**Supplied material**
»»

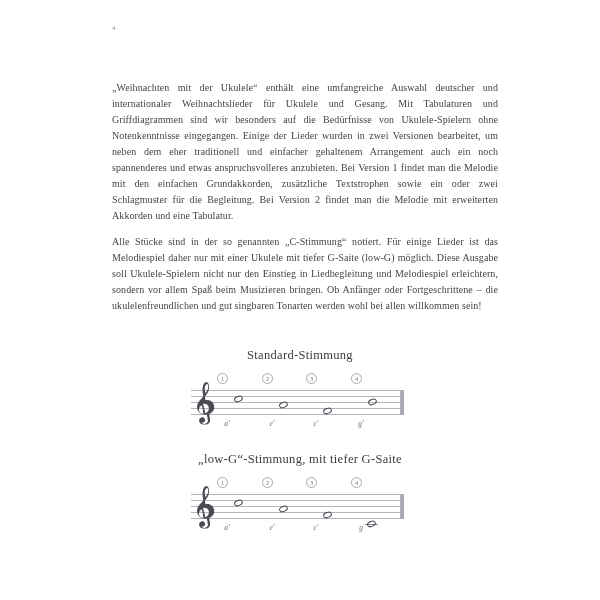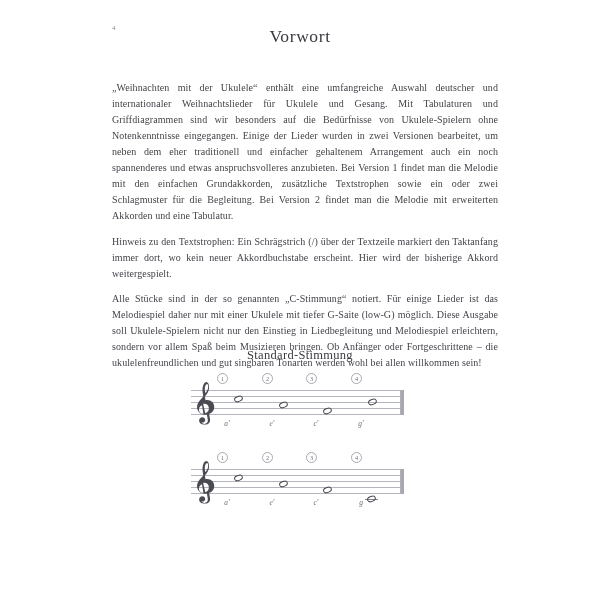--- a/index.html
+++ b/index.html
@@ -214,7 +214,6 @@
 
   <div class="folio">4</div>
 
-  <h1 class="page-title">Vorwort</h1>
 
   <div class="body-text">
     <p class="para">„Weihnachten mit der Ukulele“ enthält eine umfangreiche Auswahl deutscher und internationaler Weihnachtslieder für Ukulele und Gesang. Mit Tabulaturen und Griffdiagrammen sind wir besonders auf die Bedürfnisse von Ukulele-Spielern ohne Notenkenntnisse eingegangen. Einige der Lieder wurden in zwei Versionen bearbeitet, um neben dem eher traditionell und einfacher gehaltenem Arrangement auch ein noch spannenderes und etwas anspruchsvolleres anzubieten. Bei Version 1 findet man die Melodie mit den einfachen Grundakkorden, zusätzliche Textstrophen sowie ein oder zwei Schlagmuster für die Begleitung. Bei Version 2 findet man die Melodie mit erweiterten Akkorden und eine Tabulatur.</p>

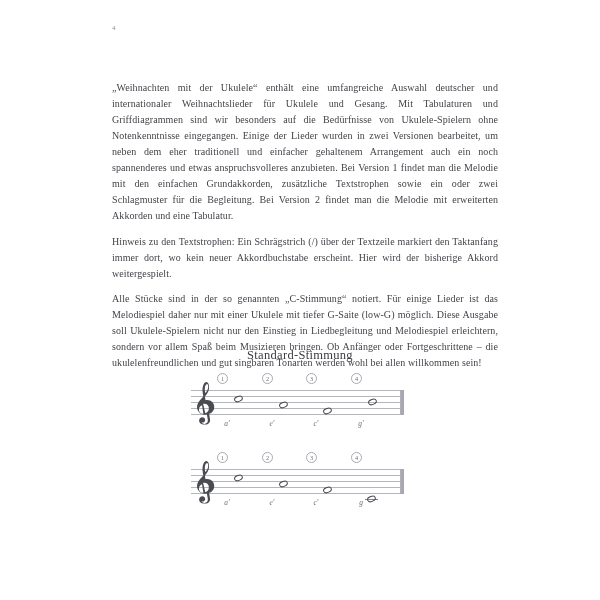--- a/index.html
+++ b/index.html
@@ -217,7 +217,6 @@
 
   <div class="body-text">
     <p class="para">„Weihnachten mit der Ukulele“ enthält eine umfangreiche Auswahl deutscher und internationaler Weihnachtslieder für Ukulele und Gesang. Mit Tabulaturen und Griffdiagrammen sind wir besonders auf die Bedürfnisse von Ukulele-Spielern ohne Notenkenntnisse eingegangen. Einige der Lieder wurden in zwei Versionen bearbeitet, um neben dem eher traditionell und einfacher gehaltenem Arrangement auch ein noch spannenderes und etwas anspruchsvolleres anzubieten. Bei Version 1 findet man die Melodie mit den einfachen Grundakkorden, zusätzliche Textstrophen sowie ein oder zwei Schlagmuster für die Begleitung. Bei Version 2 findet man die Melodie mit erweiterten Akkorden und eine Tabulatur.</p>
-    <p class="para">Hinweis zu den Textstrophen: Ein Schrägstrich (/) über der Textzeile markiert den Taktanfang immer dort, wo kein neuer Akkordbuchstabe erscheint. Hier wird der bisherige Akkord weitergespielt.</p>
     <p class="para">Alle Stücke sind in der so genannten „C-Stimmung“ notiert. Für einige Lieder ist das Melodiespiel daher nur mit einer Ukulele mit tiefer G-Saite (low-G) möglich. Diese Ausgabe soll Ukulele-Spielern nicht nur den Einstieg in Liedbegleitung und Melodiespiel erleichtern, sondern vor allem Spaß beim Musizieren bringen. Ob Anfänger oder Fortgeschrittene – die ukulelenfreundlichen und gut singbaren Tonarten werden wohl bei allen willkommen sein!</p>
   </div>
 

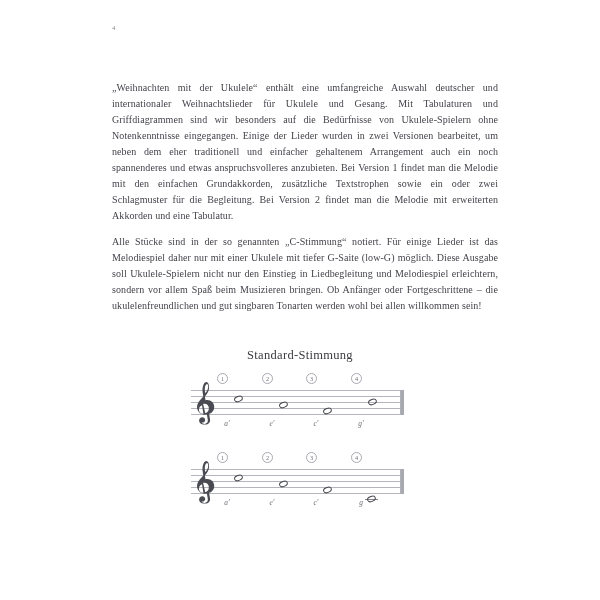--- a/index.html
+++ b/index.html
@@ -263,6 +263,7 @@
   </div>
 
   <div class="notation-block second">
+    <h2 class="tuning-title">„low-G“-Stimmung, mit tiefer G-Saite</h2>
 
     <div class="score">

««

**Task objective**
Reproduce exactly the stretch of lines that starts at the one containing "-263,6 +263,7 @@" and ends with the final line of the data, including both ends and nothing more.

**Task output**
@@ -263,6 +263,7 @@
   </div>
 
   <div class="notation-block second">
+    <h2 class="tuning-title">„low-G“-Stimmung, mit tiefer G-Saite</h2>
 
     <div class="score">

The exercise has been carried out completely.